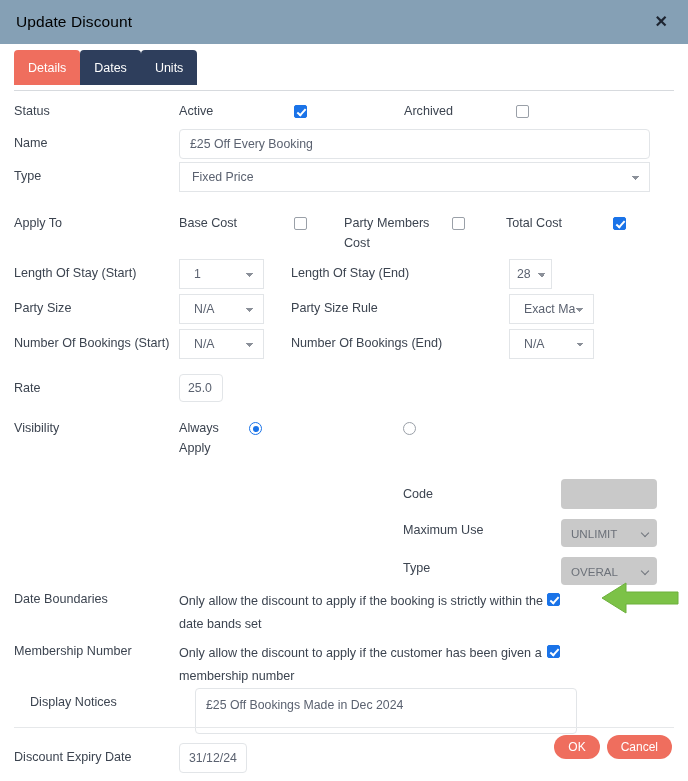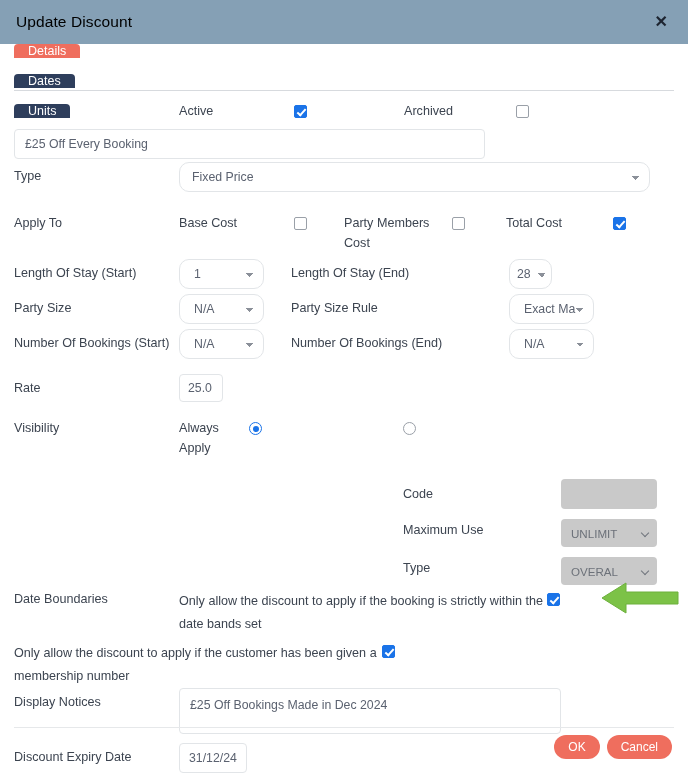--- a/index.html
+++ b/index.html
@@ -42,9 +42,8 @@
     height: 47px;
     padding-left: 14px;
     display: flex;
-    align-items: flex-start;
-    gap: 16px;
-    flex-direction: column;
+    align-items: center;
+    gap: 0;
   }
   .tab-strip::after {
     content:"";

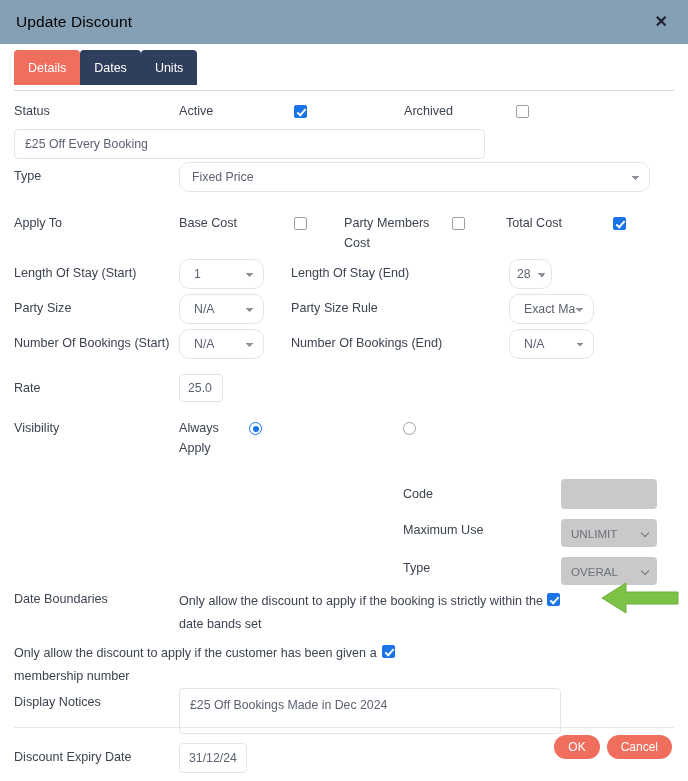--- a/index.html
+++ b/index.html
@@ -267,6 +267,7 @@
   </div>
 
   <div class="row" style="min-height:33px;">
+    <div class="label">Name</div>
     <div class="field-area">
       <input class="text-input wide" type="text" value="£25 Off Every Booking" style="">
     </div>

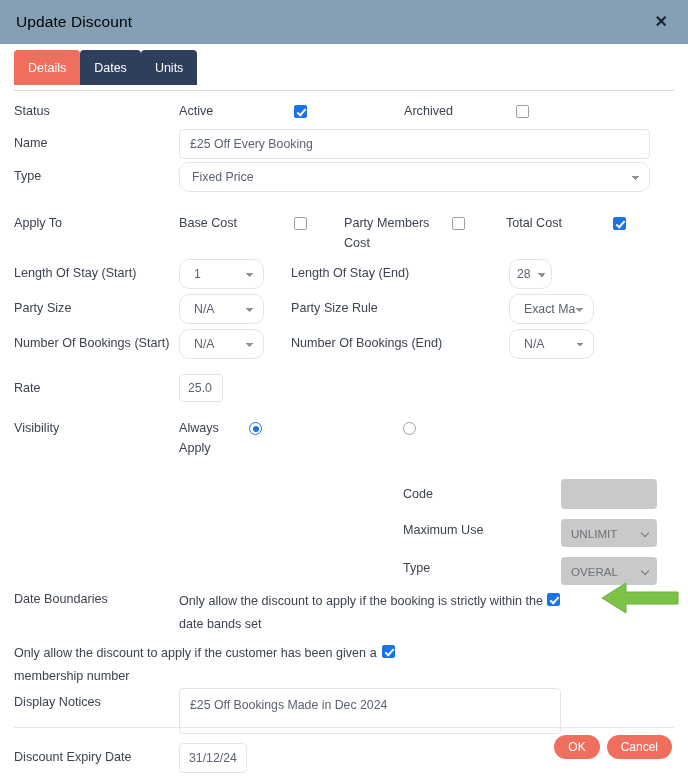--- a/index.html
+++ b/index.html
@@ -116,7 +116,7 @@
     font-size: 12.3px;
     color: #5b6270;
     border: 1px solid #e2e5e8;
-    border-radius: 10px;
+    border-radius: 0;
     background: #fff;
     padding: 7px 8px;
     outline: none;

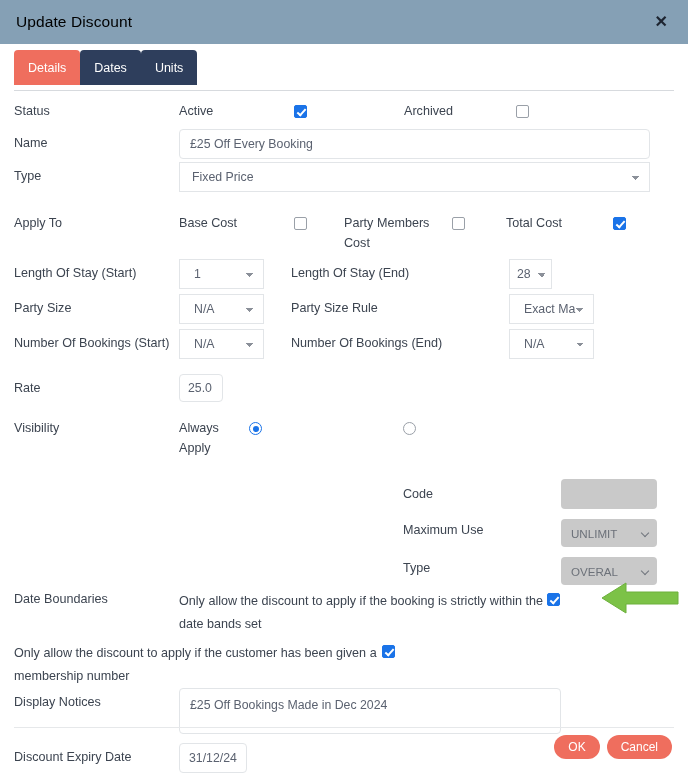--- a/index.html
+++ b/index.html
@@ -416,6 +416,7 @@
   </div>
 
   <div class="row" style="min-height:48px;">
+    <div class="label">Membership Number</div>
     <div class="field-area">
       <div class="txt" style="width:368px;line-height:1.85;">Only allow the discount to apply if the customer has been given a membership number</div>
       <div style="padding-top:7px;">

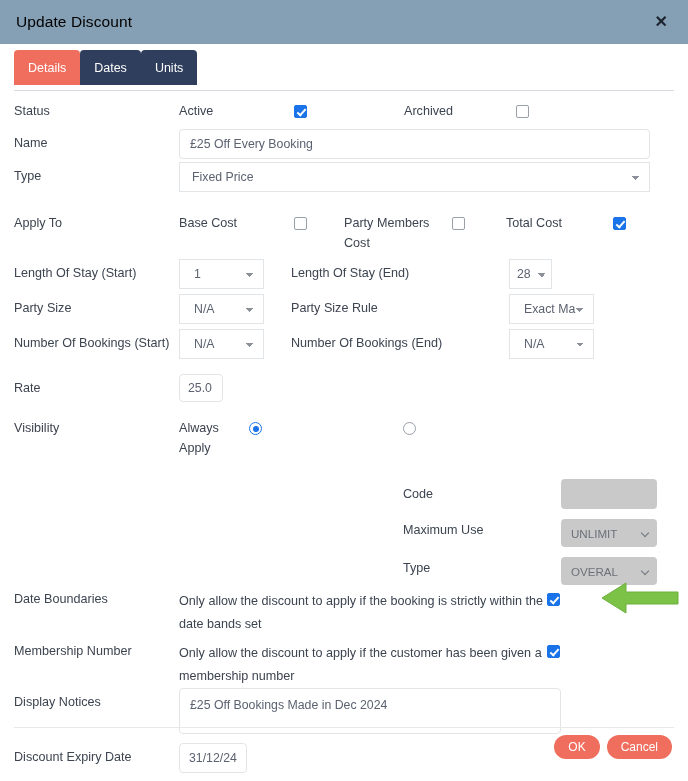--- a/index.html
+++ b/index.html
@@ -425,7 +425,7 @@
     </div>
   </div>
 
-  <div class="row" style="min-height:55px;">
+  <div class="row" style="min-height:55px;margin-left:16px;">
     <div class="label">Display Notices</div>
     <div class="field-area">
       <textarea class="text-input" style="">£25 Off Bookings Made in Dec 2024</textarea>

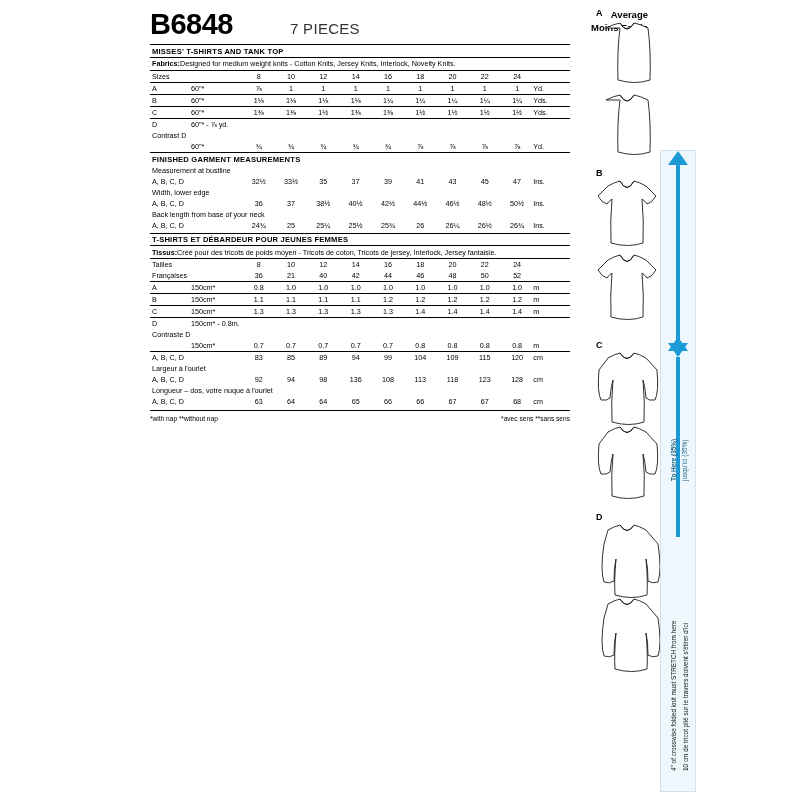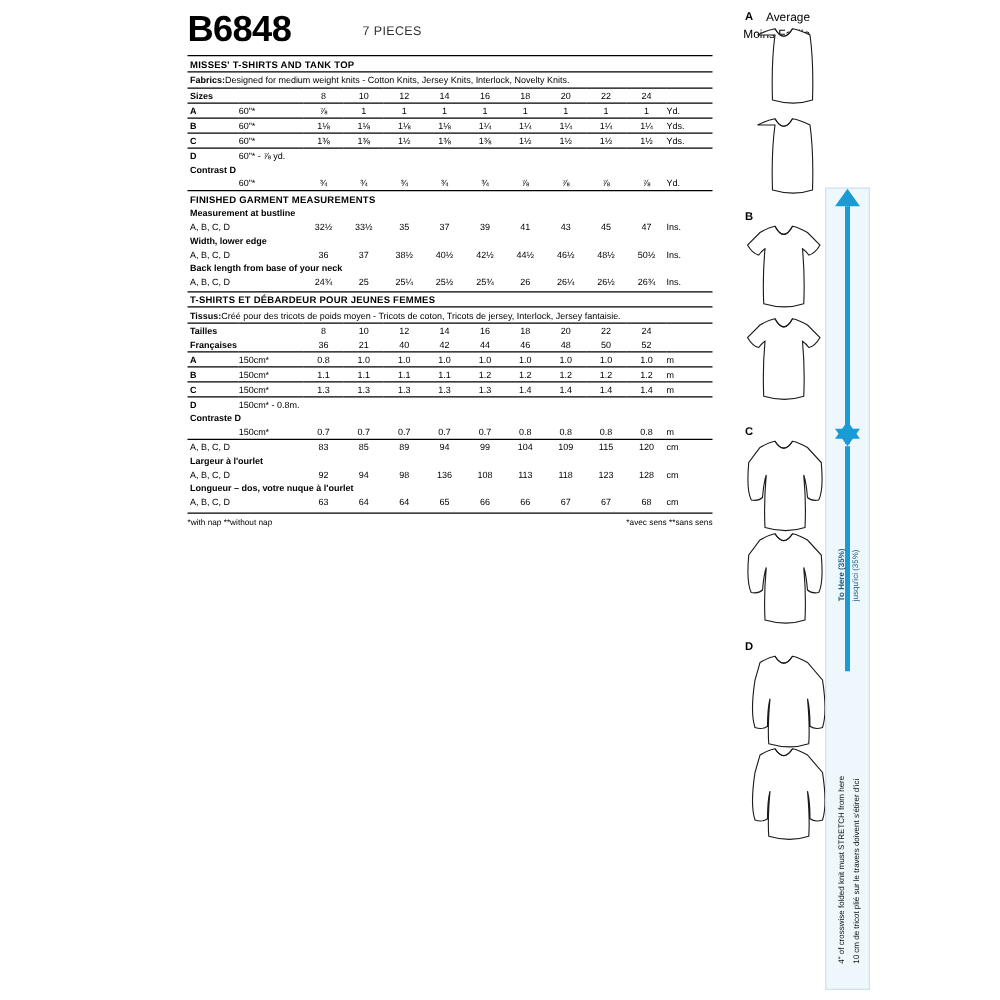--- a/index.html
+++ b/index.html
@@ -25,7 +25,7 @@
   }
   .difficulty{
     position:absolute;left:368px;top:0px;
-    font-size:9.5px;font-weight:normal;text-align:right;width:130px;
+    font-size:9.5px;font-weight:bold;text-align:right;width:130px;
     line-height:13px;
   }
 

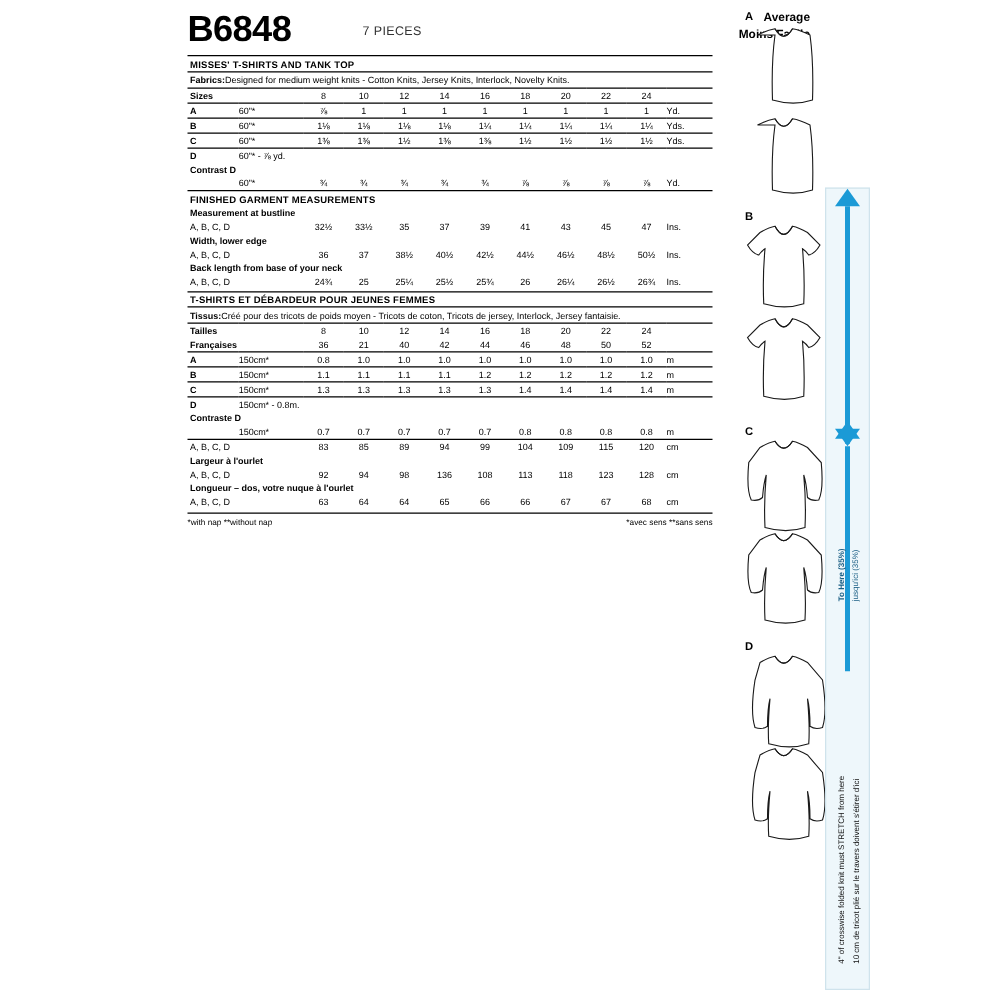--- a/index.html
+++ b/index.html
@@ -21,7 +21,7 @@
   }
   .pieces{
     position:absolute;left:140px;top:12px;
-    font-size:10px;color:#333;letter-spacing:0.3px;
+    font-size:15px;color:#333;letter-spacing:0.3px;
   }
   .difficulty{
     position:absolute;left:368px;top:0px;

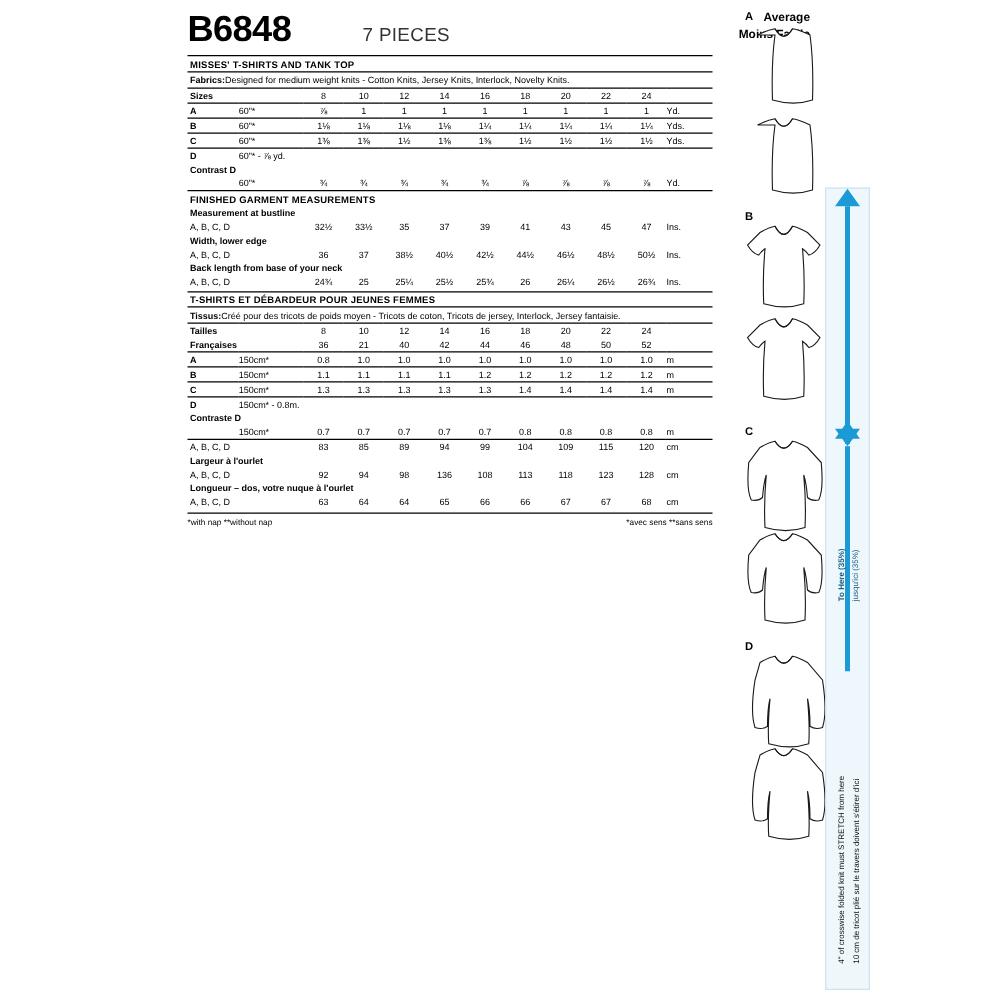--- a/index.html
+++ b/index.html
@@ -39,7 +39,7 @@
 
   table.g{border-collapse:collapse;width:420px;font-size:7.2px;table-layout:fixed;}
   table.g td{padding:1px 0 1px 0;vertical-align:bottom;line-height:9px;}
-  table.g td.lbl{font-weight:bold;padding-left:2px;}
+  table.g td.lbl{font-weight:normal;padding-left:2px;}
   table.g td.lbl2{font-weight:normal;padding-left:2px;}
   table.g td.w{font-weight:normal;}
   table.g tr.line td{border-top:1px solid #000;}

----------------

About this task -
Filter the entries down to the lines that include the string "weight".

Solution below -
-    font-size:9.5px;font-weight:normal;text-align:right;width:130px;
+    font-size:9.5px;font-weight:bold;text-align:right;width:130px;
-  table.g td.lbl{font-weight:bold;padding-left:2px;}
+  table.g td.lbl{font-weight:normal;padding-left:2px;}
   table.g td.lbl2{font-weight:normal;padding-left:2px;}
   table.g td.w{font-weight:normal;}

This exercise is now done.